At the end of the day you just gotta do what you can and make sure you're having fun and doing what you love along the way. Learn to let go of the things you can’t control. It feels selfish, but I am so lucky that I live in a time and have had the opportunity to see these ecosystems and species myself when things were still flourishing. WA’s a pretty special place, especially the Kimberley. I spent 8 optimistic weeks in the Grampians surveying mammals and only caught 2 bandicoots. 8 weeks in the Kimberley and I lost count of how many we caught.

And hey, reflecting on my time up there and the fact that such a beautiful place exists, the good work we’re doing, the amazing people I’ve gotten to meet, and the fact I got to spend so much time flying around in a helicopter to trap critters, I do think things aren’t all that bad.

Well, things are bad, but y’know. Find the good."


"The first time I tried it two years ago I couldn't even get myself into the hoop. I remember my teacher made a little staircase out of mats underneath so I could step into it and do tricks from there. That was a really lovely thing that she did, and it meant it was more achievable for me to do the tricks and feel excited. The fact she did that and the fact that it was so hard to start off with meant that every little trick that I did I was so excited. I still am.

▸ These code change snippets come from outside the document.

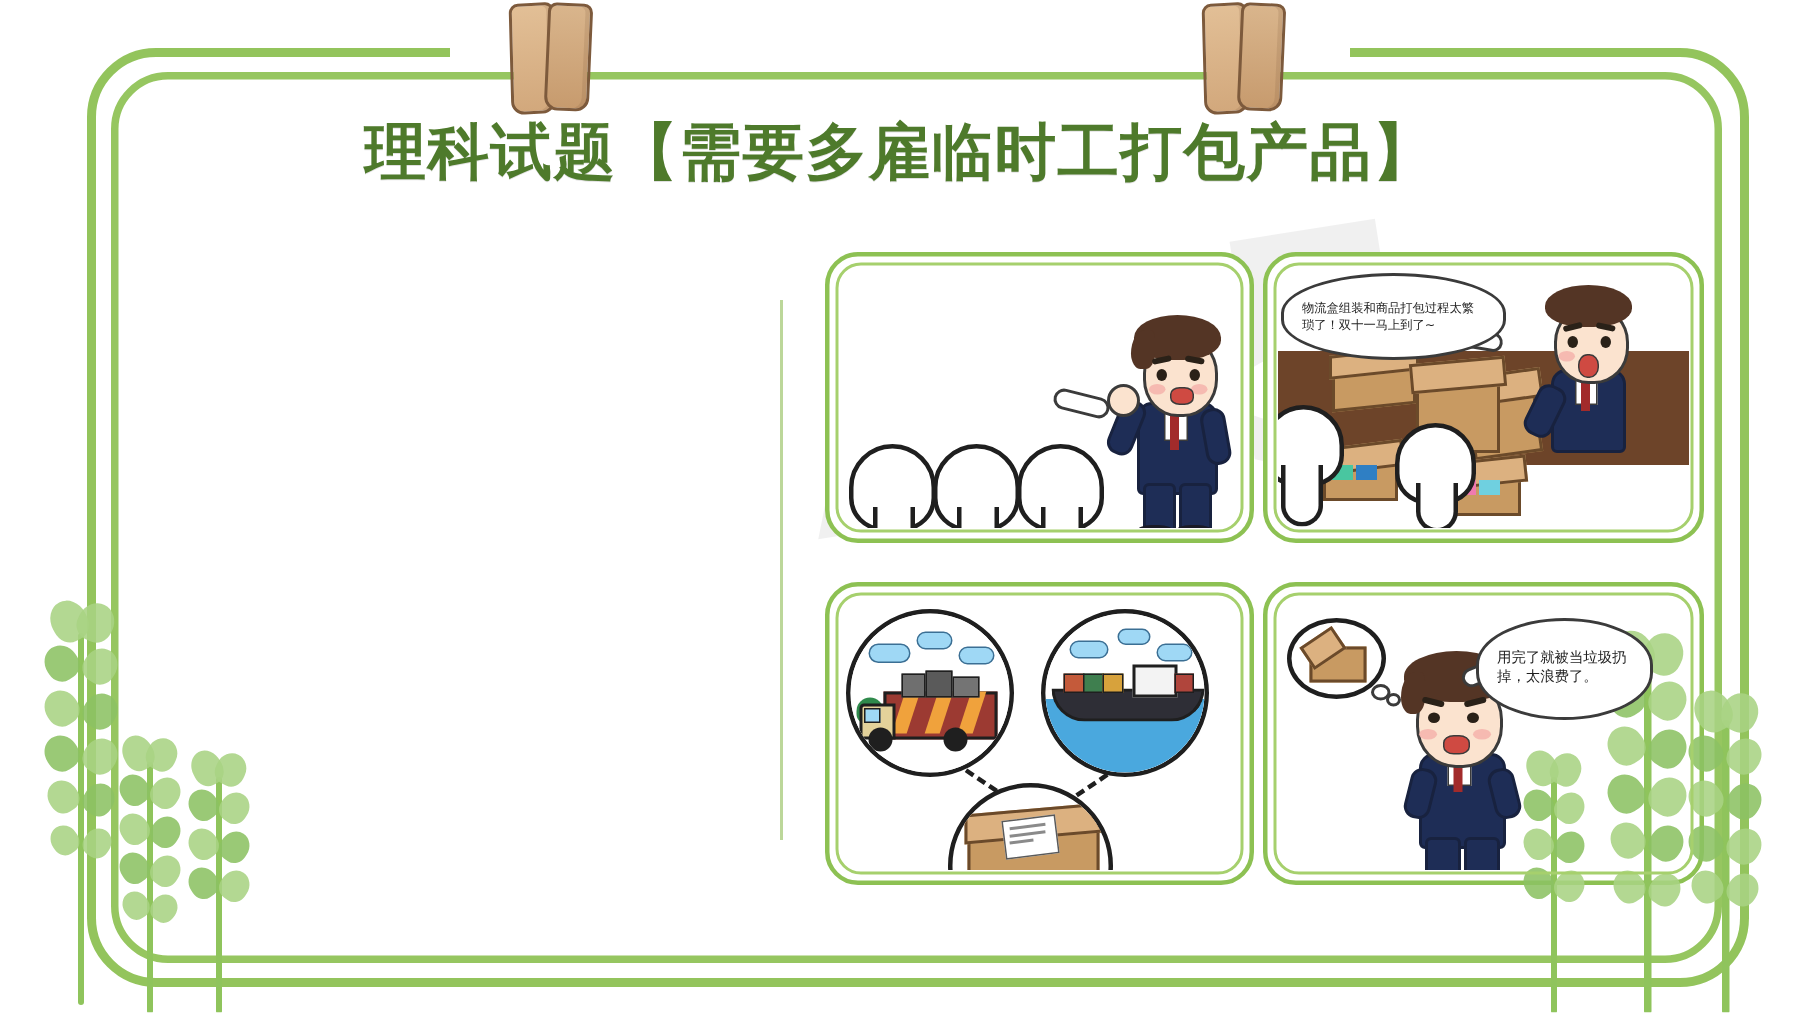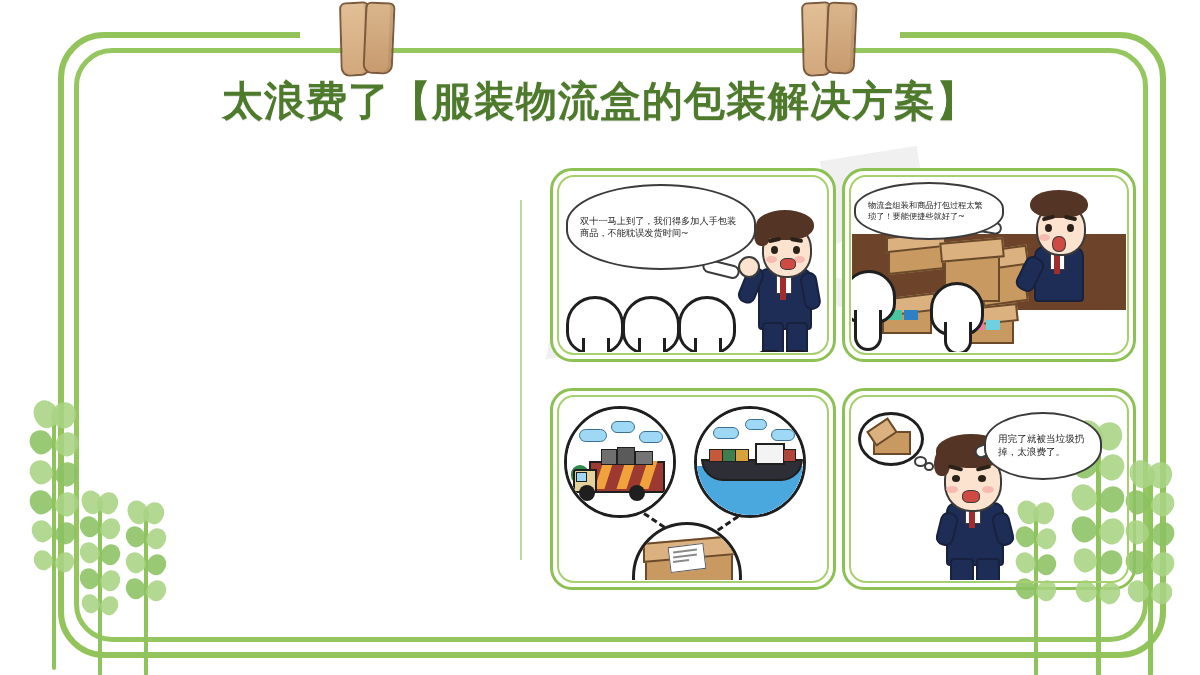--- a/index.html
+++ b/index.html
@@ -127,21 +127,21 @@
 
   <div class="clip clip-left">
     <div class="jaw l"></div>
     <div class="jaw r"></div>
   </div>
   <div class="clip clip-right">
     <div class="jaw l"></div>
     <div class="jaw r"></div>
   </div>
 
-  <div class="title">太浪费了【服装物流盒的包装解决方案】</div>
+  <div class="title">理科试题【需要多雇临时工打包产品】</div>
 
   <div class="divider"></div>
 
   <div class="panel p1">
     <div class="pinner">
 
       <div class="head-sil" style="left:6px;top:118px;width:52px;height:52px;"></div>
       <div class="neck-sil" style="left:22px;top:160px;width:22px;height:30px;"></div>
       <div class="head-sil" style="left:62px;top:118px;width:52px;height:52px;"></div>
       <div class="neck-sil" style="left:78px;top:160px;width:22px;height:30px;"></div>
@@ -165,23 +165,20 @@
         <div class="eyeb" style="left:32px;top:32px;width:13px;height:4px;transform:rotate(-12deg);"></div>
         <div class="eyeb" style="left:54px;top:32px;width:13px;height:4px;transform:rotate(10deg);"></div>
         <div class="eye" style="left:35px;top:40px;width:7px;height:8px;"></div>
         <div class="eye" style="left:57px;top:40px;width:7px;height:8px;"></div>
         <div class="cheek" style="left:30px;top:50px;width:11px;height:7px;"></div>
         <div class="cheek" style="left:58px;top:50px;width:11px;height:7px;"></div>
         <div class="mouth" style="left:44px;top:52px;width:14px;height:10px;"></div>
       </div>
 
       <div class="tail" style="left:142px;top:84px;width:34px;height:10px;transform:rotate(14deg);border-radius:8px;"></div>
-      <div class="bubble" style="left:6px;top:6px;width:190px;height:86px;font-size:9.2px;">
-        <span class="txt">双十一马上到了，我们得多加人手包装商品，不能耽误发货时间~</span>
-      </div>
     </div>
   </div>
 
   <div class="panel p2">
     <div class="pinner">
 
       <div style="position:absolute;left:0;top:56px;width:100%;height:64px;background:#6d4429;"></div>
       <div style="position:absolute;left:0;top:120px;width:100%;height:12px;background:#8b5a36;"></div>
       <div style="position:absolute;left:150px;top:108px;width:124px;height:24px;background:#6d4429;"></div>
 
@@ -218,21 +215,21 @@
         <div class="eye" style="left:65px;top:36px;width:7px;height:8px;"></div>
         <div class="cheek" style="left:37px;top:46px;width:11px;height:7px;"></div>
         <div class="mouth" style="left:50px;top:48px;width:12px;height:14px;border-radius:45%;"></div>
       </div>
 
       <div class="box" style="left:92px;top:74px;width:52px;height:46px;"></div>
       <div class="box-lid" style="left:88px;top:62px;width:60px;height:16px;transform:rotate(-5deg);"></div>
 
       <div class="tail" style="left:118px;top:42px;width:28px;height:9px;transform:rotate(10deg);border-radius:8px;"></div>
       <div class="bubble" style="left:2px;top:4px;width:150px;height:58px;font-size:8.2px;">
-        <span class="txt">物流盒组装和商品打包过程太繁琐了！要能便捷些就好了~</span>
+        <span class="txt">物流盒组装和商品打包过程太繁琐了！双十一马上到了~</span>
       </div>
     </div>
   </div>
 
   <div class="panel p3">
     <div class="pinner">
 
       <div class="circ" style="left:4px;top:8px;width:106px;height:106px;">
         <div class="sky"></div>
         <div class="cloud" style="left:12px;top:20px;width:26px;height:11px;"></div>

I was still using my walker to get around when I started, not as often but it was right at the start of 2021. It's hard to use on rough terrain and I do a lot of adventuring, so I'd have to limit myself to short walks without it. I tripped over a lot. Copped a lot of injuries from walking around, and I still do.


I was in physio all growing up. I was so used to them week in week out and being spoken to the same way they speak to their usual clients who are young kids and the elderly. Becoming an adult I just dropped it because it’s all about doing these exercises just to chop food, just to put on clothes, just to exist. I was so frustrated by that. There’s no motivation to do those things if you don’t acknowledge that there’s more to life than busywork. Hoop was a way of making the physio exciting, giving it a purpose.

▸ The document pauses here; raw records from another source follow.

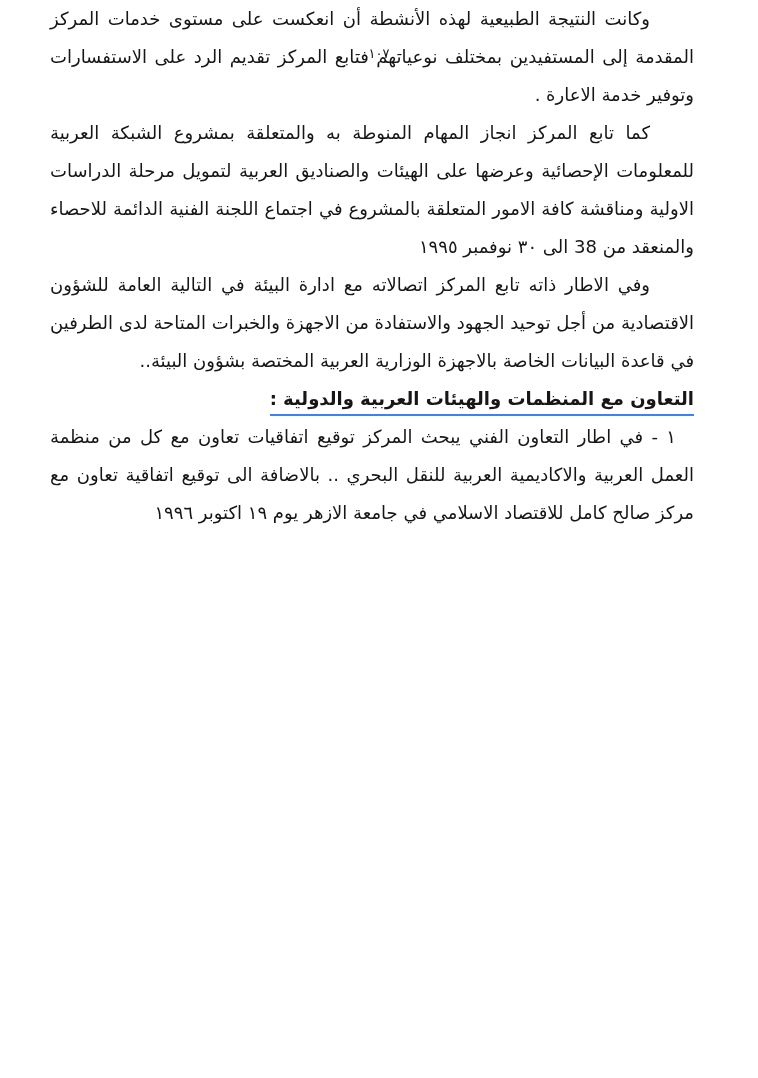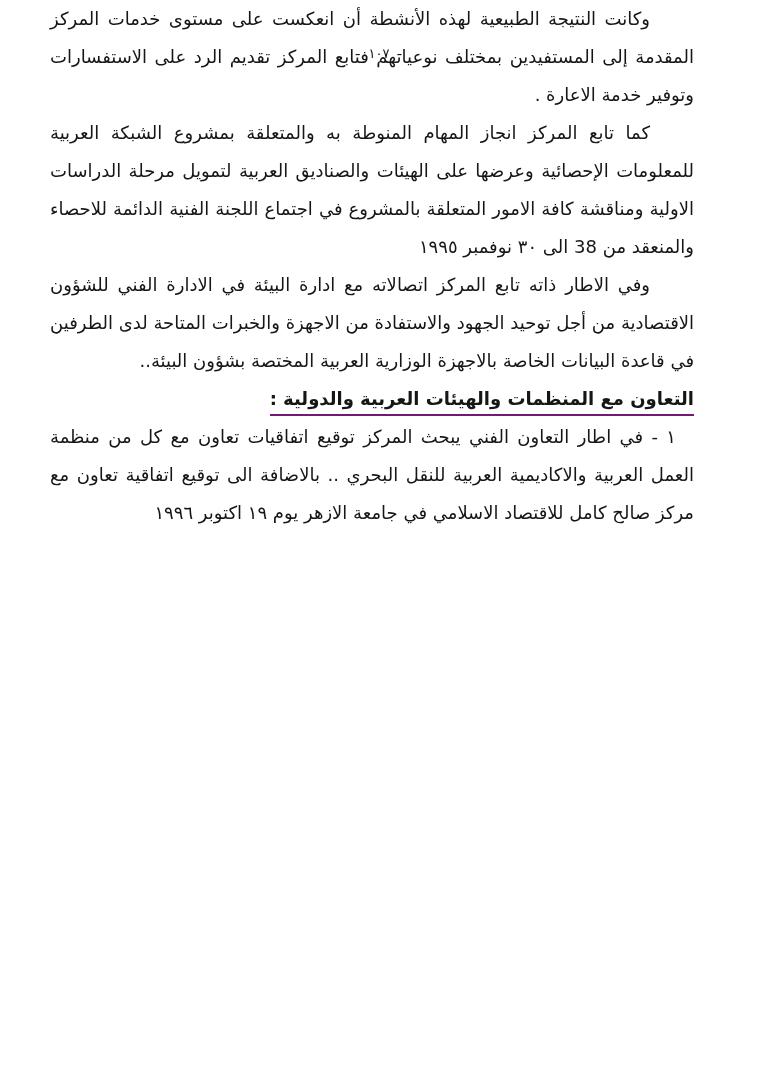--- a/index.html
+++ b/index.html
@@ -40,21 +40,21 @@
   .content p { margin: 0; }
   .para  { text-indent: 44px; }
   .item  { text-indent: 18px; }
   .p1 { margin-top: 134px; }
   .p2 { margin-top: 11px; }
   .p3 { margin-top: 4px; }
   .heading-row { margin-top: 16px; text-align: right; text-indent: 0; }
   .heading-row .heading-text {
     font-weight: bold;
     padding-bottom: 5px;
-    border-bottom: 2px solid #701a75;
+    border-bottom: 2px solid #3b82f6;
     margin-left: 36px;
   }
   .p4 { margin-top: 10px; }
   .item1 { margin-top: 19px; }
   .item2 { margin-top: 11px; }
   .item3 { margin-top: 11px; }
   .item-num { white-space: nowrap; }
 </style>
 </head>
 <body>
@@ -62,21 +62,21 @@
 <div class="page">
 
   <div class="page-number">- ١٠٧ -</div>
 
   <div class="content">
 
     <p class="para p1">وكانت النتيجة الطبيعية لهذه الأنشطة أن انعكست على مستوى خدمات المركز المقدمة إلى المستفيدين بمختلف نوعياتهم فتابع المركز تقديم الرد على الاستفسارات وتوفير خدمة الاعارة .</p>
 
     <p class="para p2">كما تابع المركز انجاز المهام المنوطة به والمتعلقة بمشروع الشبكة العربية للمعلومات الإحصائية وعرضها على الهيئات والصناديق العربية لتمويل مرحلة الدراسات الاولية ومناقشة كافة الامور المتعلقة بالمشروع في اجتماع اللجنة الفنية الدائمة للاحصاء والمنعقد من 38 الى ٣٠ نوفمبر ١٩٩٥</p>
 
-    <p class="para p3">وفي الاطار ذاته تابع المركز اتصالاته مع ادارة البيئة في الادارة الفني للشؤون الاقتصادية من أجل توحيد الجهود والاستفادة من الاجهزة والخبرات المتاحة لدى الطرفين في قاعدة البيانات الخاصة بالاجهزة الوزارية العربية المختصة بشؤون البيئة..</p>
+    <p class="para p3">وفي الاطار ذاته تابع المركز اتصالاته مع ادارة البيئة في التالية العامة للشؤون الاقتصادية من أجل توحيد الجهود والاستفادة من الاجهزة والخبرات المتاحة لدى الطرفين في قاعدة البيانات الخاصة بالاجهزة الوزارية العربية المختصة بشؤون البيئة..</p>
 
     <p class="heading-row">
       <span class="heading-text">التعاون مع المنظمات والهيئات العربية والدولية :</span>
     </p>
 
 
     <p class="item item1">
       <span class="item-num">١ -</span>
       <span>في اطار التعاون الفني يبحث المركز توقيع اتفاقيات تعاون مع كل من منظمة العمل العربية والاكاديمية العربية للنقل البحري .. بالاضافة الى توقيع اتفاقية تعاون مع مركز صالح كامل للاقتصاد الاسلامي في جامعة الازهر يوم ١٩ اكتوبر ١٩٩٦</span>
     </p>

Hoop was't an intentional decision to work on my body and strength, it just looked really fun. It inspired me to go back to those guys and ask them what more I could be doing. How can I do this? It's all about those little wins that make you feel powerful, and the funny thing about accomplishing one thing that used to feel impossible is you start to look at everything else with this twinkle in your eye. Could I do that too?

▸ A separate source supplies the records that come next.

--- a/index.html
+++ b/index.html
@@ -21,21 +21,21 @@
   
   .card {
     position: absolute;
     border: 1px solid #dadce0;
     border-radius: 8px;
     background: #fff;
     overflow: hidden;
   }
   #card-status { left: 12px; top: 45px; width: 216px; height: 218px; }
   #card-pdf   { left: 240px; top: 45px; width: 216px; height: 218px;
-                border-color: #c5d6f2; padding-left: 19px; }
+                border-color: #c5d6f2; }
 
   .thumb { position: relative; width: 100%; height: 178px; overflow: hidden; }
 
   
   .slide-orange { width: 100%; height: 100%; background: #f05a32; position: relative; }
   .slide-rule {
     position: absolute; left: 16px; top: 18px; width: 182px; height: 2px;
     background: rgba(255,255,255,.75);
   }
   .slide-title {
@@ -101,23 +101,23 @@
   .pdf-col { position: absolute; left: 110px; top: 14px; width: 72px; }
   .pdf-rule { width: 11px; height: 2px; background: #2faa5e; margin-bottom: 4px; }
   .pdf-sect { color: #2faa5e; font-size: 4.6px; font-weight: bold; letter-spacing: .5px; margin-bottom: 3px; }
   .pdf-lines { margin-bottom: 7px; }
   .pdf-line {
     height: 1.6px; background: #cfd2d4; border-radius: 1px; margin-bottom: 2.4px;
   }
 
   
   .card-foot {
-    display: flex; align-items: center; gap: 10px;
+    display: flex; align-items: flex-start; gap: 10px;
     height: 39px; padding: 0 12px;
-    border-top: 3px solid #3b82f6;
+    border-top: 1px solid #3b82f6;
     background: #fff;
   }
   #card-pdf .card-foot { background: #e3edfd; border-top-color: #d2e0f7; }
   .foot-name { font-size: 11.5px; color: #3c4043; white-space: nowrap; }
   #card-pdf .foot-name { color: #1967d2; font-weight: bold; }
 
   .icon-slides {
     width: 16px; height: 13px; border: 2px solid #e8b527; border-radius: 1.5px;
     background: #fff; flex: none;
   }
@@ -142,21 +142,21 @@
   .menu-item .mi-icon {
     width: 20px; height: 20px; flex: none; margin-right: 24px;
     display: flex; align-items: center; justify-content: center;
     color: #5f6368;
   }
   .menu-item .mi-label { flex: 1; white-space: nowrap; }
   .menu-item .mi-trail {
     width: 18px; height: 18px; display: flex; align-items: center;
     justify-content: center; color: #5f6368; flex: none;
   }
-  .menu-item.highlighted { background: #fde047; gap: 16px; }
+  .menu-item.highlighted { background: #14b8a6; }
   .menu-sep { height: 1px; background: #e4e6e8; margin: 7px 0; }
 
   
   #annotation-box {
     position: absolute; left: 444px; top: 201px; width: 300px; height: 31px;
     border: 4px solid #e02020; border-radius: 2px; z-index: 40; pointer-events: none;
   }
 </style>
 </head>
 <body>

Cerebral palsy is brain damage at birth. Within the first 1-2 years of life, if not right out of the womb. But I was diagnosed when I was 9, which is so strange. The older I got the more distance there was between my mind and my body. I always wanted to do THINGS, but also had a really keen awareness of people’s expectations of me. This is what your life will be, you and your walker and sometimes a wheelchair. Stuck at home living with mum and dad for the rest of your life. Won't be able to live independently.


I actually can't believe that these were things I was told directly, because now I live by myself, I do so much aerial stuff, I can leave my walker at home, I can go to so many festivals. I'm a single mother of a cat and I'd never tell him what he can't do.


My sunniness comes from being grateful for what I do have and what I can do. Being able to find a studio space that helps me fixate on what I can do, where I’m only being compared to people I want to be compared to. There's a lot of value in finding those spaces, and they don't need to be disability specific spaces. It's more about where you're valued.


At the same time, I find it really sad that I had to find out about hoop by chance at the circus instead of recognizing it as a pathway from the beginning. And it’s not a magic bullet to gaining self confidence, it’s easy to beat yourself up when you can’t do a trick that you nailed last week and feel like you’re going backwards.


It is a bit of a process to be kind to yourself. You have to learn it. And it helps to have a hoop group who have you laughing out the door after every single session."